Peu d'endroits en Libye sont sortis indemnes du conflit qui a balayé l'ensemble du pays, mais Derna a été particulièrement touchée par les combats depuis 2014 et par sa prise par les militants de l'État islamique, qui ont ensuite été chassés par des groupes djihadistes rivaux.

Lorsque l'Armée nationale libyenne (ANL) du commandant Khalifa Haftar a pris le contrôle de la ville en 2019, de nombreux habitants de Derna ont déclaré que les forces qui avançaient punissaient à la fois les djihadistes et les citadins ordinaires, a déclaré l'analyste libyen Jalel Harchaoui.

Les relations toujours tendues entre les habitants de Derna et l'Armée nationale libyenne (ANL), dont la direction se trouve à Benghazi, ont été mises en évidence lorsque les autorités de l'est du pays ont reporté les élections municipales prévues, à la suite d'affrontements signalés entre des militants pro-Hafter et leurs opposants.

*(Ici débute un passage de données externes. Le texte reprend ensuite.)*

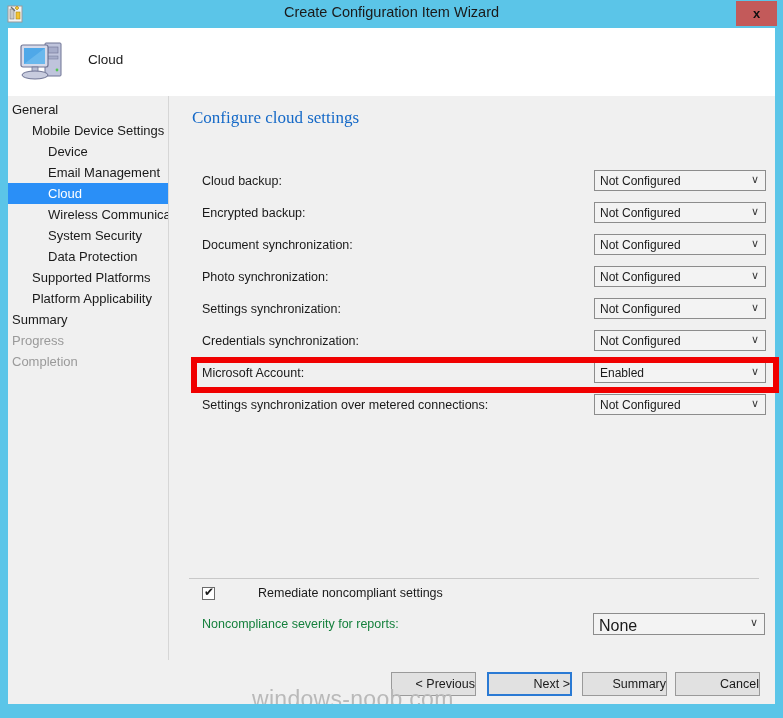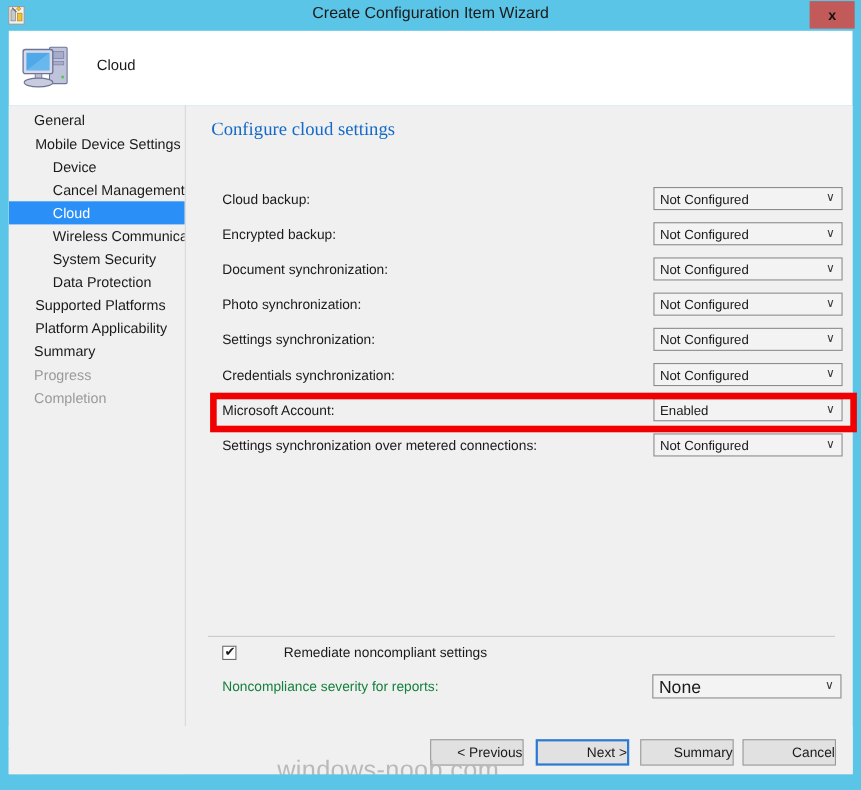--- a/index.html
+++ b/index.html
@@ -103,7 +103,7 @@
     white-space: nowrap;
     cursor: default;
   }
-  .nav-item.level0 { padding-left: 23px; }
+  .nav-item.level0 { padding-left: 4px; }
   .nav-item.level1 { padding-left: 24px; }
   .nav-item.level2 { padding-left: 40px; }
   .nav-item.selected {

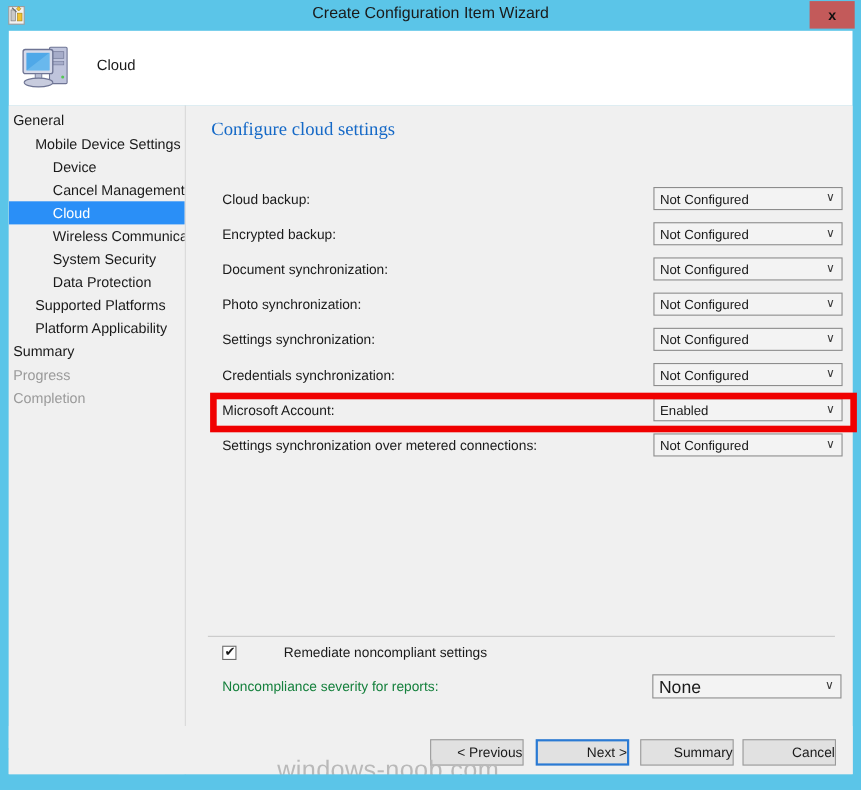--- a/index.html
+++ b/index.html
@@ -387,7 +387,7 @@
           <div class="nav-item level0">General</div>
           <div class="nav-item level1">Mobile Device Settings</div>
           <div class="nav-item level2">Device</div>
-          <div class="nav-item level2">Cancel Management</div>
+          <div class="nav-item level2">Email Management</div>
           <div class="nav-item level2 selected">Cloud</div>
           <div class="nav-item level2">Wireless Communicat</div>
           <div class="nav-item level2">System Security</div>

"Derna est considérée à Benghazi comme une source de problèmes", a déclaré M. Harchaoui.

FACTIONNALISME ET CORRUPTION

Les divisions nationales ont également contribué aux problèmes de Derna.

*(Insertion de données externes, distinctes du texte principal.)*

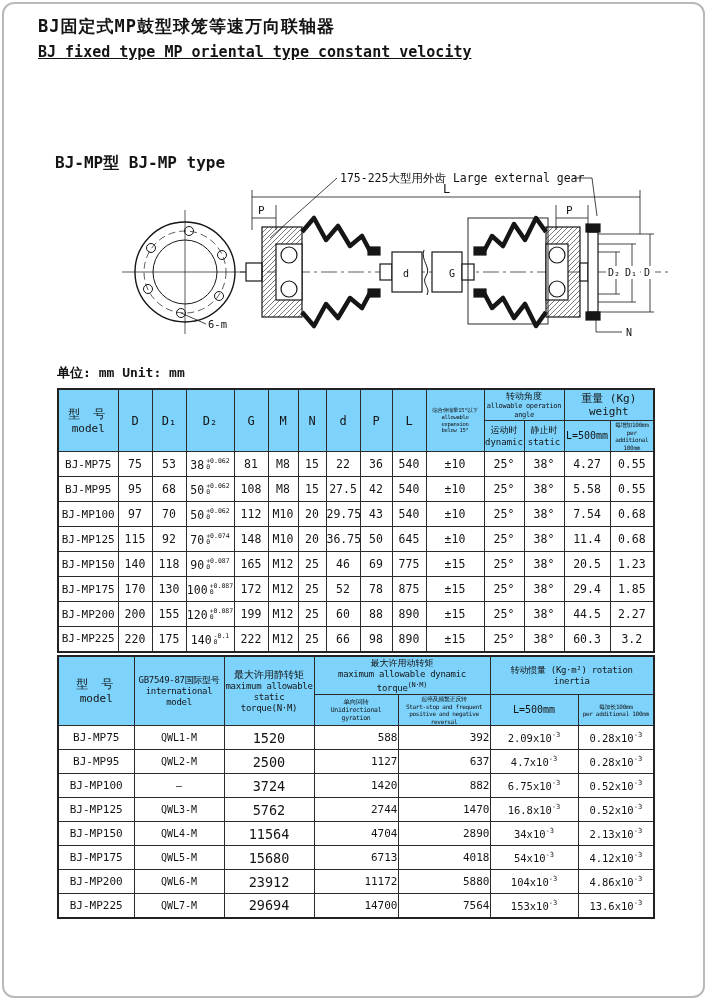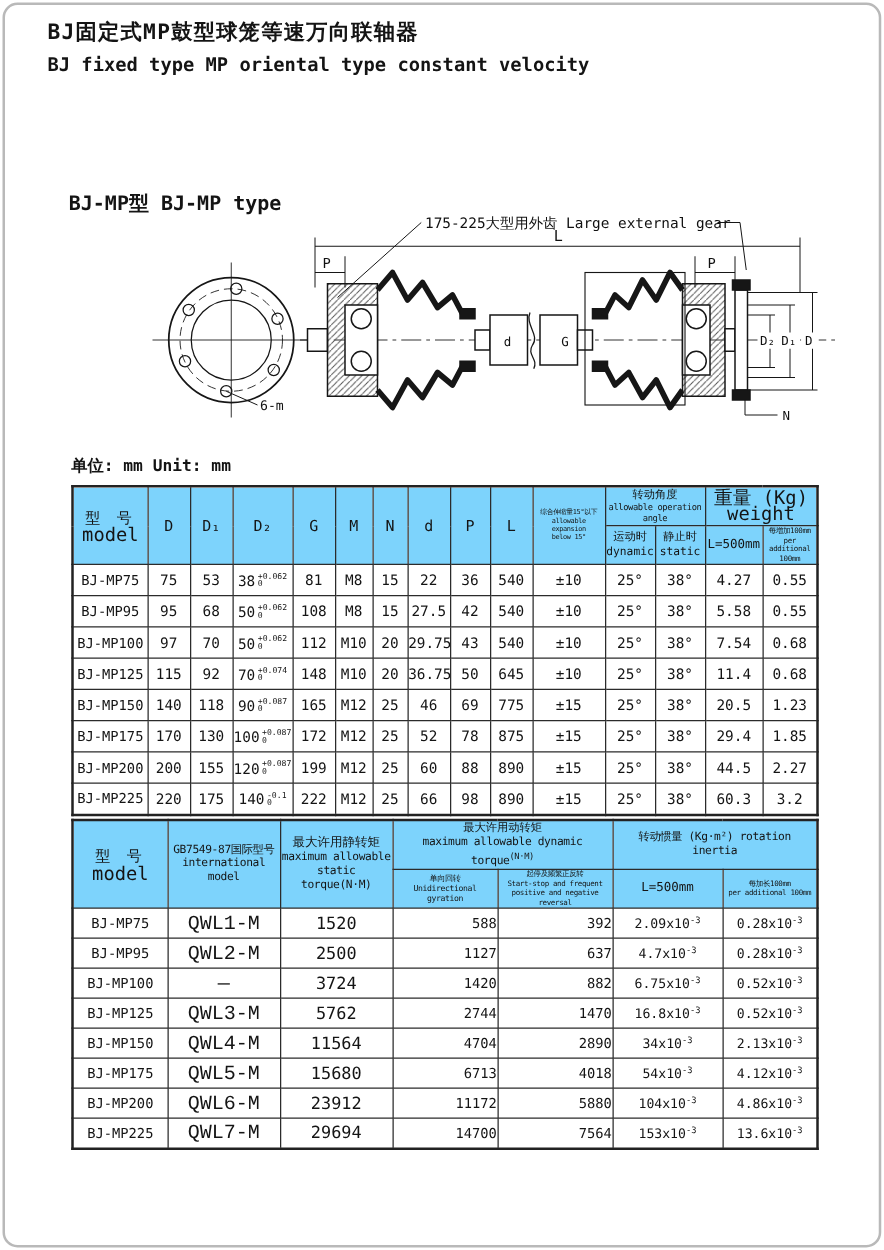--- a/index.html
+++ b/index.html
@@ -13,7 +13,7 @@
 
   .title-block { position:absolute; left:38px; top:13px; }
   .title-cn { font-size:17px; font-weight:bold; letter-spacing:1px; line-height:26px; }
-  .title-en { font-size:15px; font-weight:600; line-height:26px; white-space:nowrap; }
+  .title-en { font-size:15px; font-weight:600; line-height:26px; white-space:nowrap;text-decoration:underline; }
 
   .subtitle { position:absolute; left:55px; top:153px; font-size:16px; font-weight:600; }
 

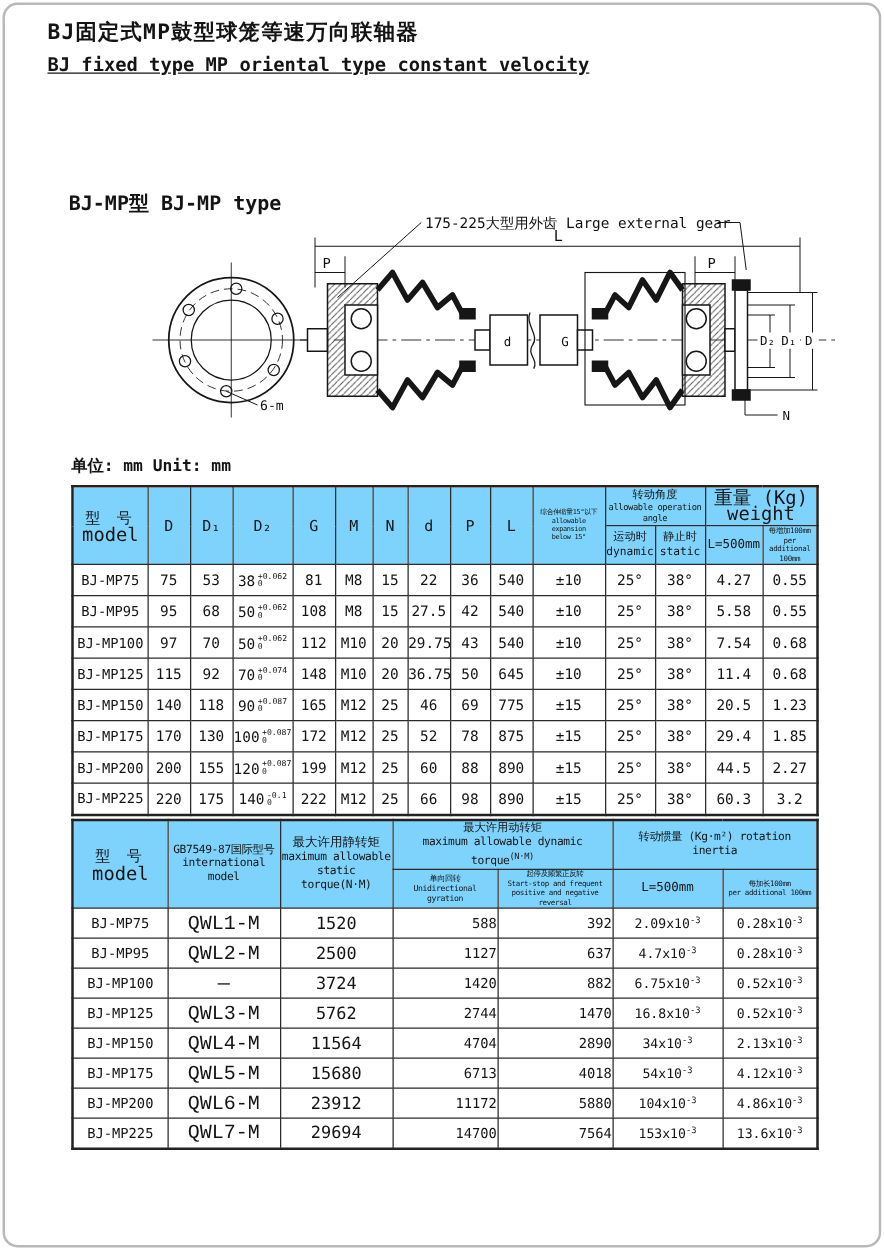--- a/index.html
+++ b/index.html
@@ -43,7 +43,7 @@
   #t2body td:nth-child(6), #t2body td:nth-child(7) { font-size:10.5px; }
 
   .hcn  { font-size:12px; line-height:15px; letter-spacing:3px; }
-  .hen  { font-size:15px; line-height:13px; }
+  .hen  { font-size:11px; line-height:13px; }
   .hL   { font-size:12px; }
   .h10  { font-size:10px; line-height:12px; }
   .h9   { font-size:9px;  line-height:11px; letter-spacing:-0.3px; }

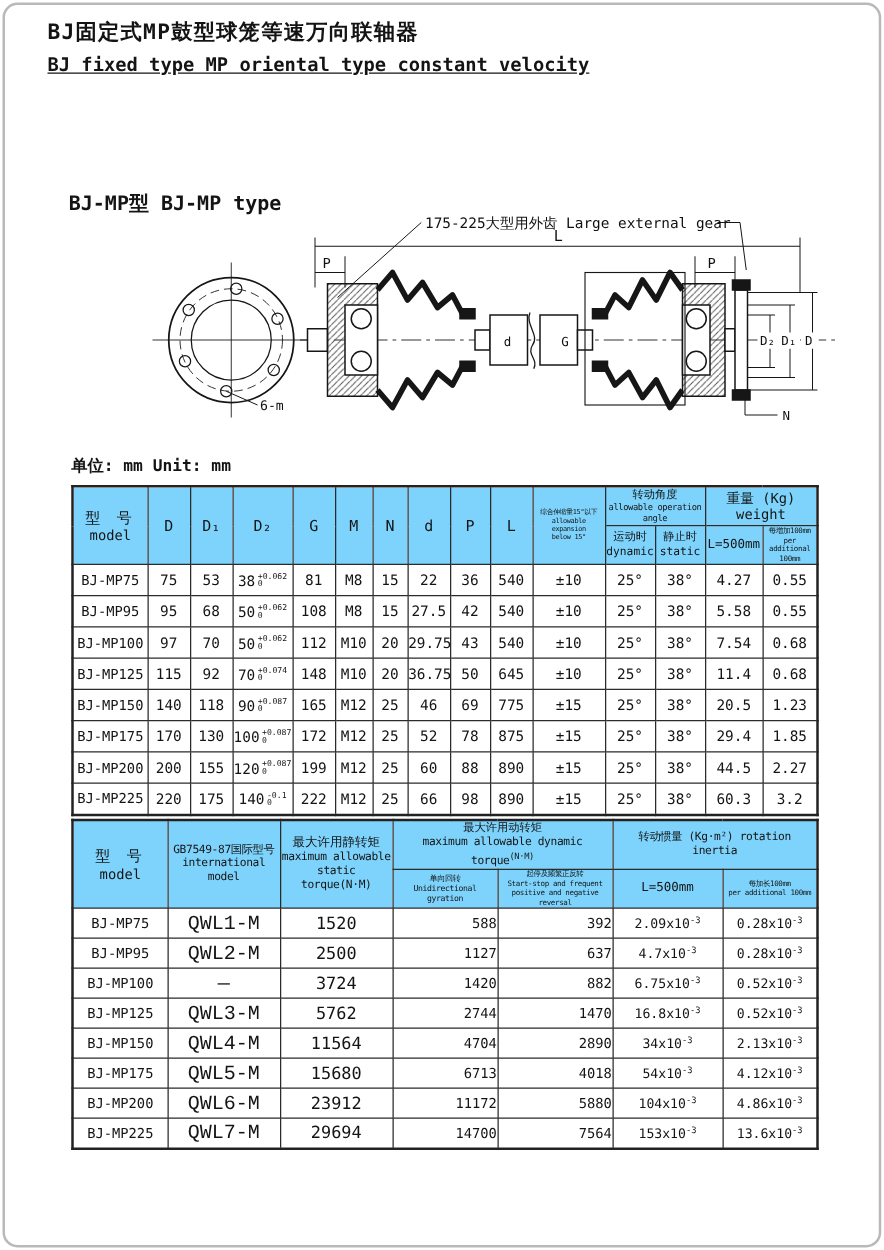--- a/index.html
+++ b/index.html
@@ -37,7 +37,7 @@
   #table2 thead tr:nth-child(2) th { height:26px; }
   #table2 tbody td { height:24px; }
   #t2body td:nth-child(1) { font-size:11px; }
-  #t2body td:nth-child(2) { font-size:16px;font-family:Liberation Mono, monospace; }
+  #t2body td:nth-child(2) { font-size:10px; }
   #t2body td:nth-child(3) { font-size:13.5px; }
   #t2body td:nth-child(4), #t2body td:nth-child(5) { font-size:11px;text-align:right; }
   #t2body td:nth-child(6), #t2body td:nth-child(7) { font-size:10.5px; }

Les gouvernements étrangers reconnaissent le gouvernement d'union nationale (GUN) à Tripoli, mais pas l'administration de l'est qui a choisi le parlement national libyen à Benghazi.

Bien que de nombreux gouvernements aient des contacts officiels avec Haftar et le parlement basé à l'est, les divisions de la Libye signifient qu'il y a des couches officielles rivales lorsqu'il s'agit de traiter au niveau national, y compris pour l'envoi d'aide.

Certaines institutions fonctionnent toutefois au-delà des clivages politiques. La Banque centrale de Libye à Tripoli a payé les salaires de l'État et financé certains organismes publics au-delà des lignes de front, même au plus fort du conflit.

En outre, le cessez-le-feu de 2020 qui a suivi la dernière grande vague de combats a mis fin aux restrictions internes sur les déplacements. Les Libyens peuvent conduire ou prendre l'avion sans entrave entre Tripoli et Benghazi.

Mais les factions de l'Est se plaignent depuis longtemps de ne pas recevoir une part équitable des richesses pétrolières de la Libye. Bien que le gouvernement de Tripoli ait puisé dans les fonds publics pour financer une partie de la reconstruction, il y a peu de signes de développement dans l'est du pays.

Le Haut comité des finances, créé cette année et composé de membres issus de tous les clivages politiques, est censé veiller à ce que les richesses soient distribuées équitablement. Mais de nombreux Libyens ordinaires affirment que la corruption empêchera les richesses de filtrer vers le bas.

Les chefs de faction libyens nient s'être livrés eux-mêmes à la corruption, mais portent souvent la même accusation contre leurs rivaux.